Yes, in the jurisdiction identified in the question.

Nothing prevents leases from containing such language in Oregon or federal law unless additional facts not mentioned in the question are present. Unlike Switzerland and Germany, which are civil law countries in a different legal framework, the default rules of law in U.S. states, in the absence of express state specific statutes, don't provide some bare minimum entitlement to a residential tenant except habitability for the tenant's own use.

This said, fair housing laws do prevent landlords from barring family members from living together (e.g., your minor child). But most "guests" and "visitors" would not qualify as family members within the meaning of the Fair Housing Laws.

The Fair Housing Act prohibits discrimination in housing because of:

  • Race

  • Color

  • National Origin

  • Religion

  • Sex (including gender identity and sexual orientation)

  • Familial Status

  • Disability

If the guest or visitor excluded isn't implicated by one of these categories, the tenant can't rely on the Fair Housing Act for relief.

Bob wonders if a landlord can legally restrict a renters ability to have visitors

Yes.

and what might be the implication if Bob is found to have visitors.

It would be a breach of the lease, but the exact penalty would be spelled out in the lease.

As a default matter, it might be grounds for eviction.

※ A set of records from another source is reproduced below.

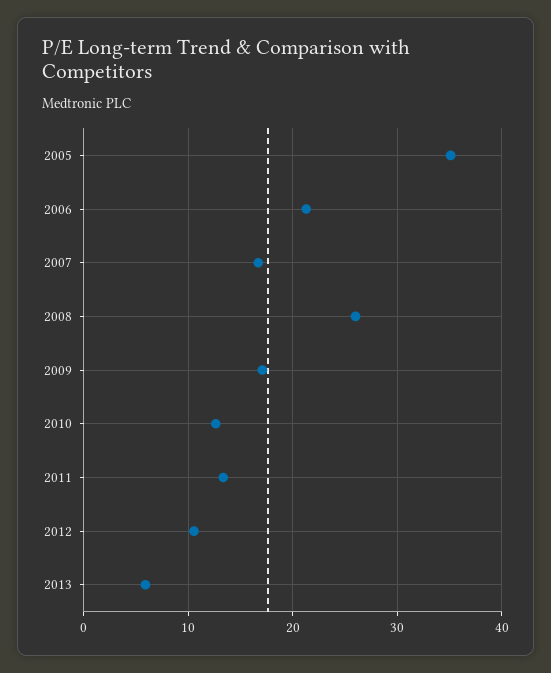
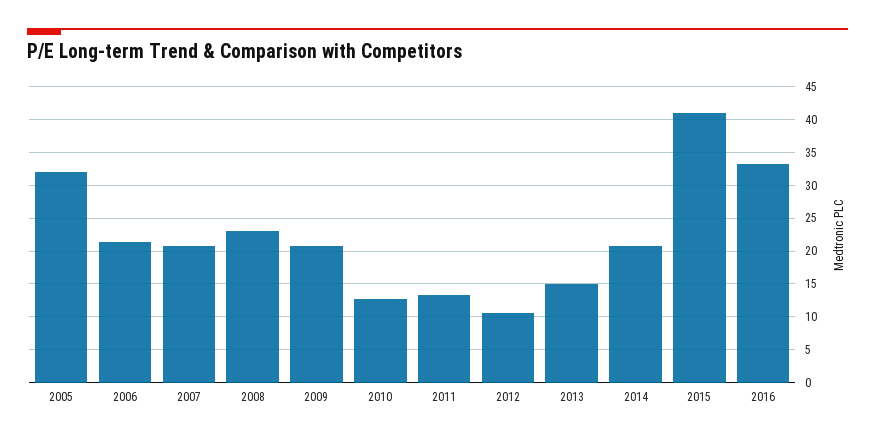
2005: 35 -> 32
2007: 17 -> 21
2008: 26 -> 23
2009: 17 -> 21
2013: 6 -> 15
2014: none -> 21
2015: none -> 41
2016: none -> 33

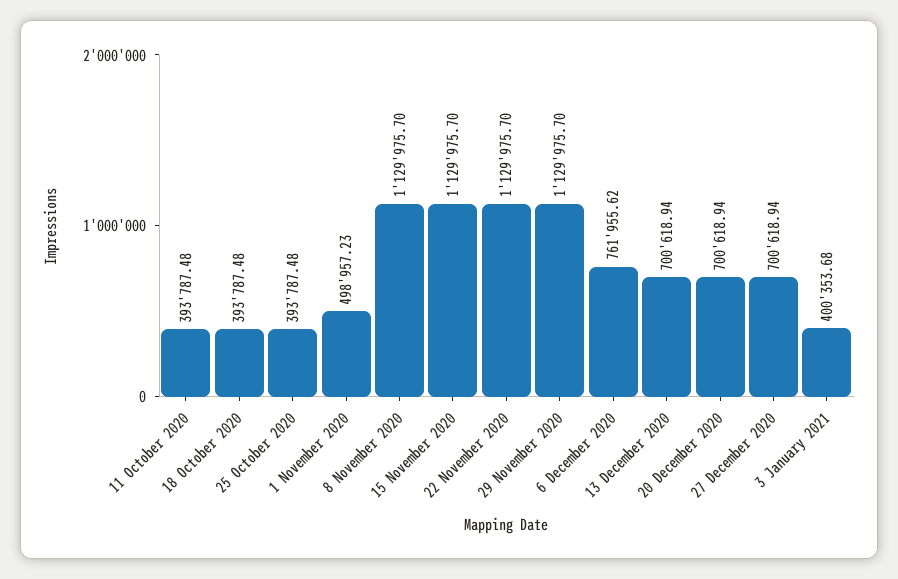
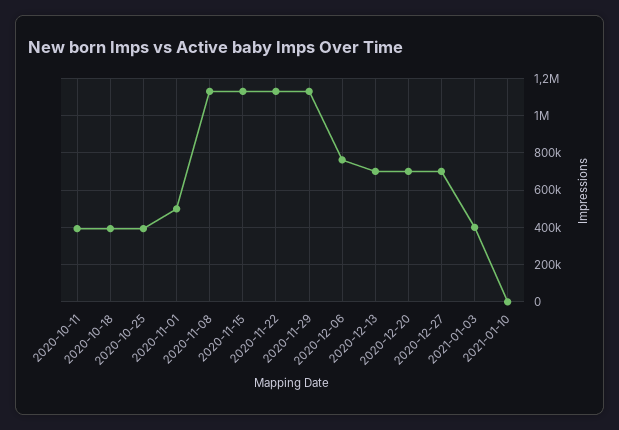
2021-01-10: none -> 0

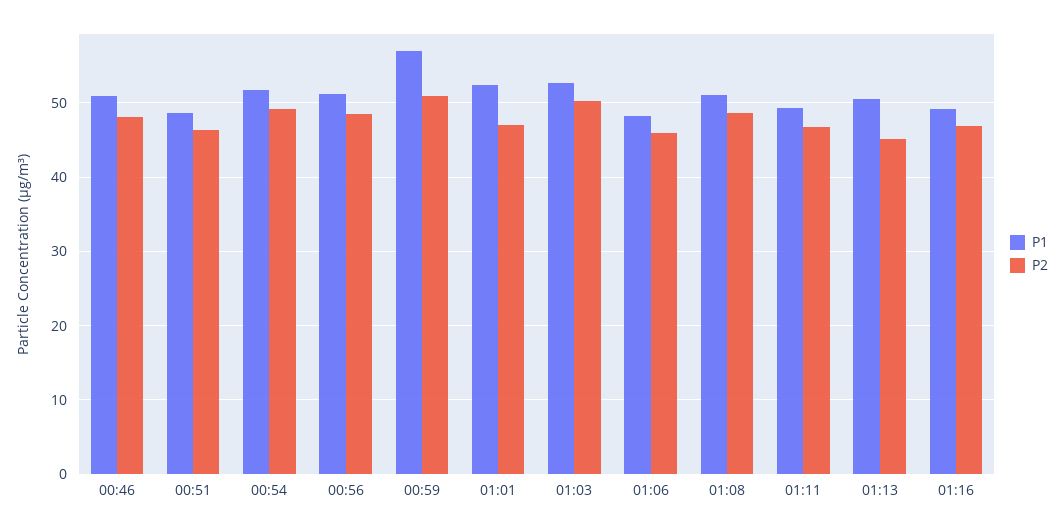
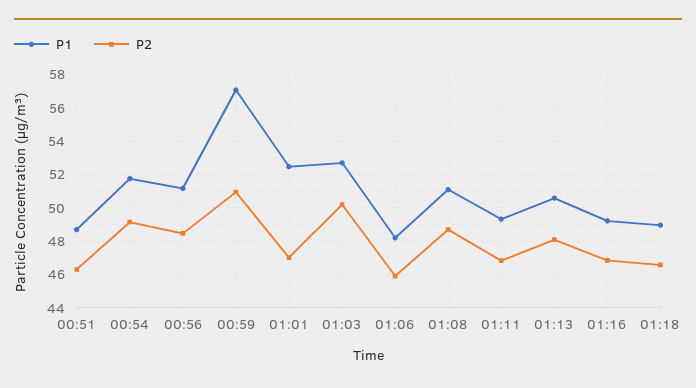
P1, 00:46: 51 -> none
P2, 00:46: 48 -> none
P2, 01:13: 45 -> 48
P1, 01:18: none -> 49
P2, 01:18: none -> 46.5

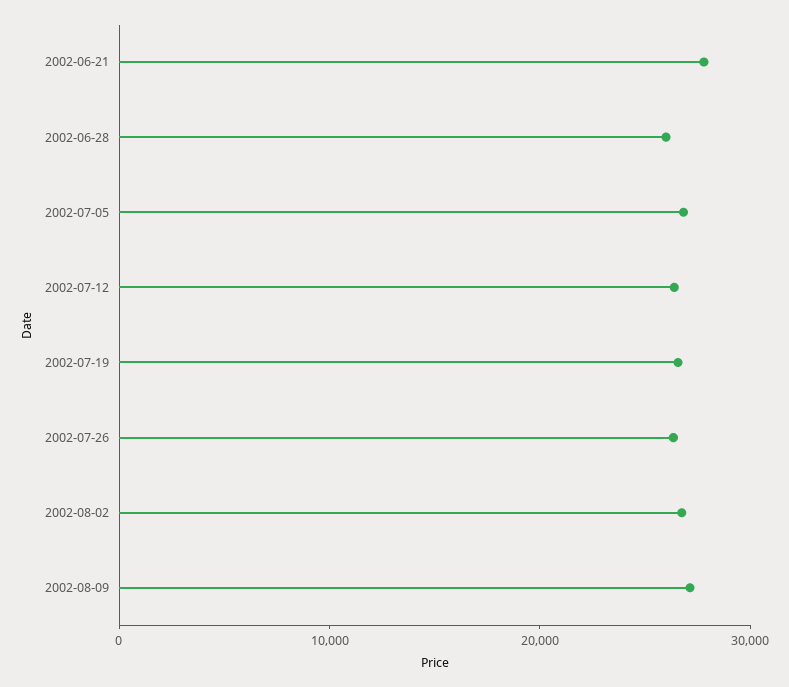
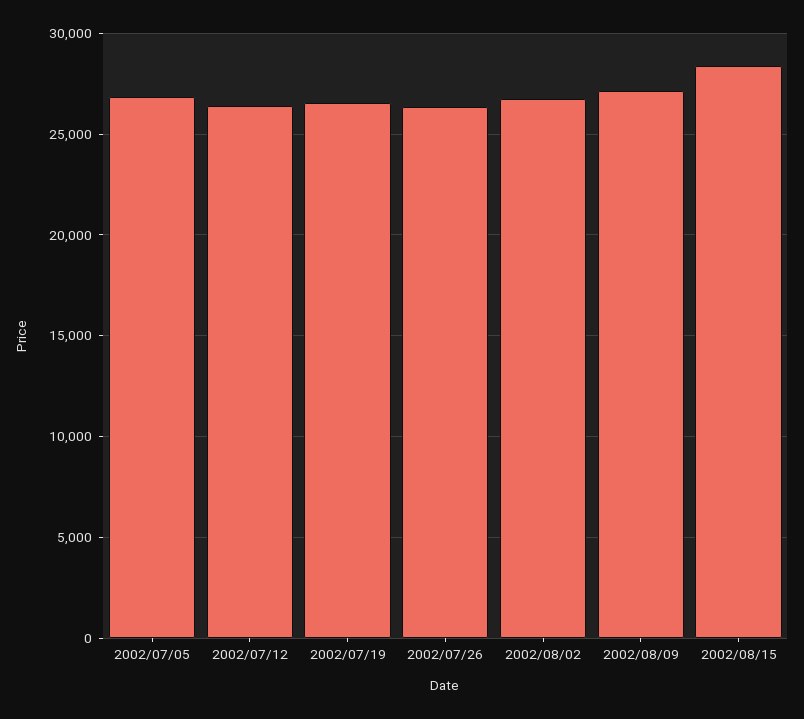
2002-06-21: 28000 -> none
2002-06-28: 26000 -> none
2002/08/15: none -> 28500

But often leases contain or have an implied in law right to cure a breach of the lease if it is brought to the tenant's attention, or require that beaches of the lease sufficient to justify an eviction be material.

It I were arguing this case for the tenant, I would argue that while the lease was technically breached, that the breach was not material enough to justify an eviction, and that the primary intent of the parties to ban guests and visitors was to prohibit an additional person who was a de facto tenant from living there rent free.

Thus, I would argue that the penalty ought to be something like a money judgment equal to the monthly rent, prorated on an hourly basis, times the number of hours that the visitor or guest was present, and would have my client tender payment of that amount to the landlord with an answer to an eviction complaint.

Usually, the landlord would only be pressing this ground for an eviction if the rent was current and the landlord actually had some other improper reason for an eviction that was unstated. So, the judge might go along with this interpretation of the proper remedy under the circumstances.

On the other hand, if the non-family member "guest" was present for three months, more or less full time, then it probably would be a material breach of the lease, or at least, would entitle the landlord to three additional months of rent for the second de facto tenant.


An answer by Fred notes that a Clarkmas County trial court judge did invalidate a similar lease term on unconscionability grounds. This is a quite liberal county (Biden had an eleven point lead over Trump there in 2020), which may have made it easier to find a pro-tenant trial court judge in that case. But as the answer notes:

the case does not establish a legal precedent on overnight guest visits in Oregon.

The unconscionability argument which succeeded in that case, and apparently wasn't appealed, is a common law doctrine used to invalidate contract terms that are extremely unfair substantively and are often also accompanied by circumstances that call into question the fairness of the process by which the contract was entered into by the disadvantaged party. It was a long shot argument and kudos to the lawyer who successfully pulled it off.

But as noted in Fred's answer, it doesn't create case law that is binding in any other Oregon case, and the fact that the court relied upon this very general common law doctrine tends to confirm that there is no statutory protection for a right to have visitors or guests, and that there is no controlling state case law on point.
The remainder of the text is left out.